– А что с ним не так?
– Ну у вас глубокие морщины в области носогубных складок, плюс разросшаяся щетина, что придает визуально пять, а то и десять лет. Поэтому я могу ошибиться и дать вам сорок пять, а в реале может оказаться, что вам тридцать пять и ненароком обидеть.
– Угадала.
– Сорок пять?
– Тридцать пять.
– Ой, а так и не скажешь. Хорошо выглядите, – улыбаясь, произношу я. На мой комментарий Лукьянов лишь усмехается.
– Ну что, вернемся к scrotum.
– Я извиняюсь за то, что, возможно, вам ее повредила. Все?
– Конечно, нет. Ты, как будущий врач, должна провести осмотр и оценить мое состояние.
– Шутите?
– Нет, – как ни в чем не бывало бросает Лукьянов.
– Вы и без меня можете определить повредила ли я что-нибудь вам.
– Как?
– Визуально. Если там есть припухлость, то, возможно, повредила я вам не только автомобиль.
– Припухлость?
– Ну, отек.
– Без «ну». Припухлость тоже сгодится. Но надо произносить увереннее. Что еще ожидаешь увидеть, кроме отека?
– Гиперемию. Ну и боль.
– Молодец, – отталкивается от стола и подходит к шкафу. – Только без «ну». Держи, – подходит ко мне и подает перчатки. – Проводи осмотр и пальпируй. Пока я оголяюсь, надевай перчатки.
– Вы серьезно?!
– Да, Анна, я не шучу. Ты же будущий врач.
– Но я не уролог!
– Я – тоже. Однако обязан смотреть больному в трусы, если понадобится. И не забывай, что врач – бесполое существо. Давай проводи скорее осмотр, у нас еще много дел.
– Я не буду.
– Будешь, – уверенно произносит он и снимает медицинский халат. Хватается за ремень брюк и начинает его расстегивать. Вжик молнии и я закрываю лицо ладонями. Ну уж нет, смотреть на его гениталии я уж точно не буду. Это просто неудачный день. Второй неудачный. Но все пройдет. Надо просто потерпеть. – Анна, расслабься уже и иди ко мне, – медленно убираю ладони от лица и сразу же попадаю взглядом на сидящего за столом Лукьянова. Судя по халату – одетому. – Давай чуть живее. Мне, точнее уже нам, через десять минут надо быть в реанимации, – снова что-то пишет в ежедневник. – Бери скорее стул и садись ко мне.
Пререкаться с ним и тем более что-то спрашивать – нет никакого желания. Наверное, поэтому я как послушная кукла беру стул и присаживаюсь рядом с одетым, к счастью, Лукьяновым.
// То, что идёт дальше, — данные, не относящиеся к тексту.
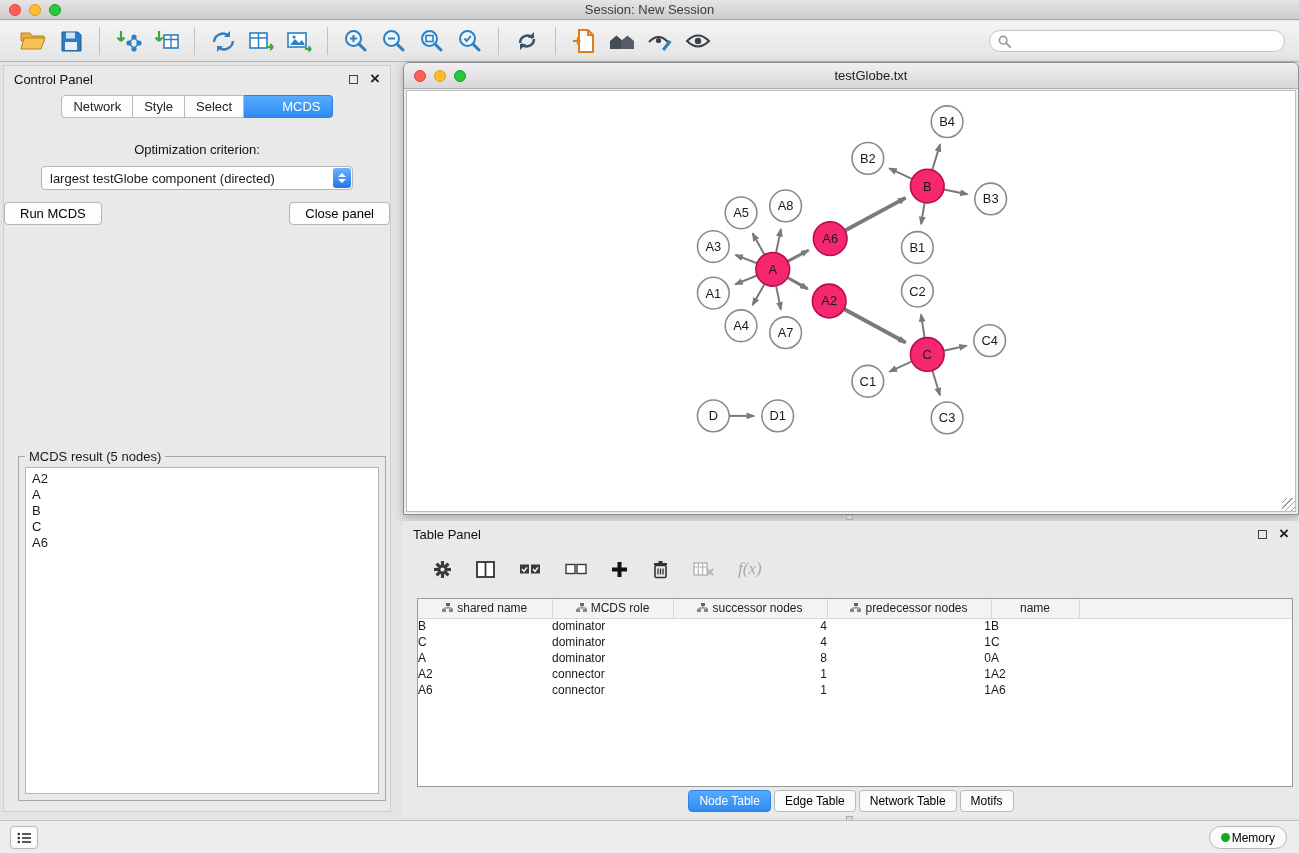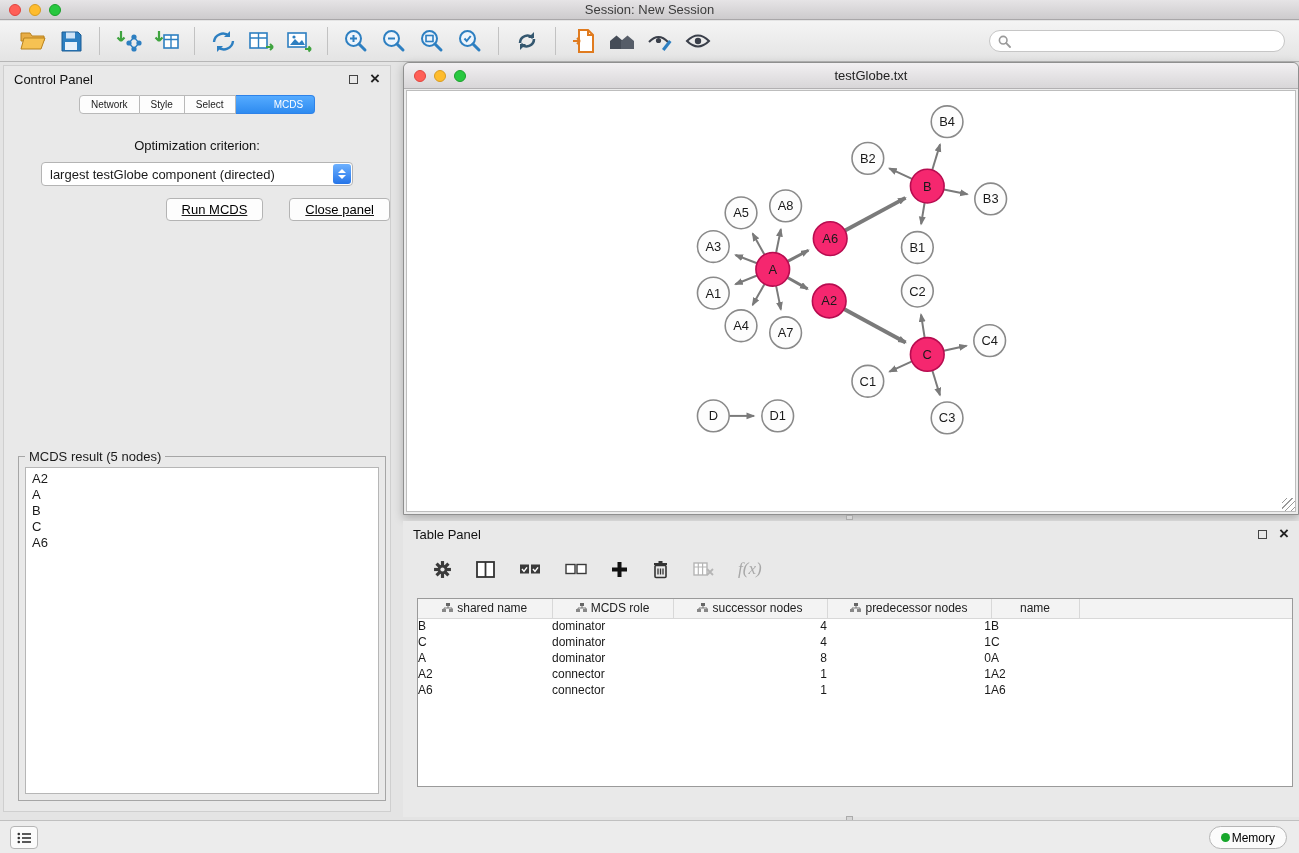--- a/index.html
+++ b/index.html
@@ -31,35 +31,35 @@
   
   .panel-header { height:26px; display:flex; align-items:center; padding:0 10px; font-size:13px; color:#111; }
   .panel-header .sp { flex:1; }
   .float-icon { width:9px; height:9px; border:1.5px solid #444; margin-right:12px; display:inline-block; }
   .close-icon { font-size:17px; font-weight:bold; color:#222; line-height:12px; cursor:pointer; }
 
   
   .control-panel { position:absolute; left:3px; top:65px; width:388px; height:747px;
     background:#e9e9e9; border:1px solid #cfcfcf; }
   .cp-tabs { display:flex; justify-content:center; margin-top:3px; }
-  .cp-tab { font-family:inherit; font-size:10px; padding:3px 11px; background:#fdfdfd;
+  .cp-tab { font-family:inherit; font-size:13px; padding:3px 11px; background:#fdfdfd;
     border:1px solid #b9b9b9; border-left:none; color:#222; cursor:pointer; }
   .cp-tab:first-child { border-left:1px solid #b9b9b9; border-radius:4px 0 0 4px; }
   .cp-tab:last-child { border-radius:0 4px 4px 0;padding-left:38px; }
   .cp-tab.active { background:linear-gradient(#55abff,#2e8bf0); color:#fff; border-color:#2e82e8; }
   .opt-label { text-align:center; font-size:13px; margin-top:24px; color:#111; }
   .dropdown { position:relative; margin:9px auto 0; width:312px; height:24px; background:#fff;
     border:1px solid #b4b4b4; border-radius:4px; font-size:13px; display:flex; align-items:center;
     padding-left:8px; cursor:pointer; }
   .dd-stepper { position:absolute; right:1px; top:1px; width:18px; height:20px; border-radius:3px;
     background:linear-gradient(#6db1ff,#2574e8); display:flex; flex-direction:column;
     align-items:center; justify-content:center; gap:2px; }
   .dd-up { width:0; height:0; border-left:4px solid transparent; border-right:4px solid transparent; border-bottom:4px solid #fff; }
   .dd-down { width:0; height:0; border-left:4px solid transparent; border-right:4px solid transparent; border-top:4px solid #fff; }
-  .cp-buttons { display:flex; justify-content:flex-end; gap:26px; margin-top:12px;text-decoration:underline; }
+  .cp-buttons { display:flex; justify-content:space-between; gap:26px; margin-top:12px; }
   .cp-btn { font-family:inherit; font-size:13px; padding:3px 15px; background:#fdfdfd;
     border:1px solid #b4b4b4; border-radius:4px; cursor:pointer; }
   .result-box { position:absolute; left:14px; top:390px; width:368px; height:345px; border:1px solid #a6a6a6; }
   .result-legend { position:absolute; top:-8px; left:6px; background:#e9e9e9; padding:0 4px; font-size:13px; }
   .result-list { position:absolute; left:6px; right:6px; top:10px; bottom:6px; background:#fff;
     border:1px solid #b6b6b6; font-size:13px; padding:3px 6px; overflow:hidden; }
   .result-item { line-height:16px; }
 
   
   .network-window { position:absolute; left:403px; top:62px; width:896px; height:453px;
@@ -569,20 +569,26 @@
           <td class="c0">A6</td>
           <td class="c1">connector</td>
           <td class="c2">1</td>
           <td class="c3">1</td>
           <td class="c4">A6</td>
             <td></td>
         </tr>
       </tbody>
     </table>
   </div>
+  <div class="tp-tabs">
+    <button class="tp-tab active">Node Table</button>
+    <button class="tp-tab">Edge Table</button>
+    <button class="tp-tab">Network Table</button>
+    <button class="tp-tab">Motifs</button>
+  </div>
 </div>
 
 <div class="splitter" style="left:846px; top:816px;"></div>
 
 <div class="statusbar">
   <button class="sb-left-btn">
     <svg width="15" height="12" viewBox="0 0 15 12">
       <circle cx="1.8" cy="2" r="1.3" fill="#333"></circle>
         <circle cx="1.8" cy="6" r="1.3" fill="#333"></circle>
         <circle cx="1.8" cy="10" r="1.3" fill="#333"></circle>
Подает мне чистый лист бумаги и ручку.
– Писать чистосердечное признание?
– Нет, всего лишь рисовать.
– Что?
– Мужские половые органы. Без особых художеств. Посмотрим на твои знания анатомии.
– А говорили, что не издеваетесь.
– Мужчина сказал и мужчина сделал, как правило – это разные мужчины. В твоем возрасте пора бы это знать. Кстати, тебе сколько лет?
– Двадцать один, – после затяжной паузы произношу я.
– А должно быть двадцать два. Рано в школу пошла?
– Да.
– Больно умная?
– Нет. Родителей как раз тогда укусили клещи, и моя злая тетка отправила меня в школу, дабы я ей не мешала, – произнесла я, не задумываясь над сказанным. Я бы сказала, совершенно без эмоций.
– И вот тебе двадцать один.
– Да.
– А так и не скажешь. Меньше двадцати пяти бы не дал. Видимо, излишек косметики прибавляет тебе пять лет. Кстати, ты хорошо видишь из-за столь густо накрашенных ресниц? – валить! Мне надо отсюда валить. Продержаться три дня, заплатить ему за авто и срочно писать заявление в деканат на смену места практики. Жития мне здесь не будет. К гадалке не ходи – не будет. Глубоко вдыхаю и перевожу взгляд с чистого листа на моего нежеланного собеседника.
– Отлично вижу.
– Это хорошо, что отлично. Кстати, я передумал, рисуй всю мочеполовую мужскую систему, а то что мне одни мпо. На все пять минут. А пока рисуешь – вспоминай названия на латыни, строение, ну и функции органов, особенно возможно поврежденной scrotum. Начинай, Анна.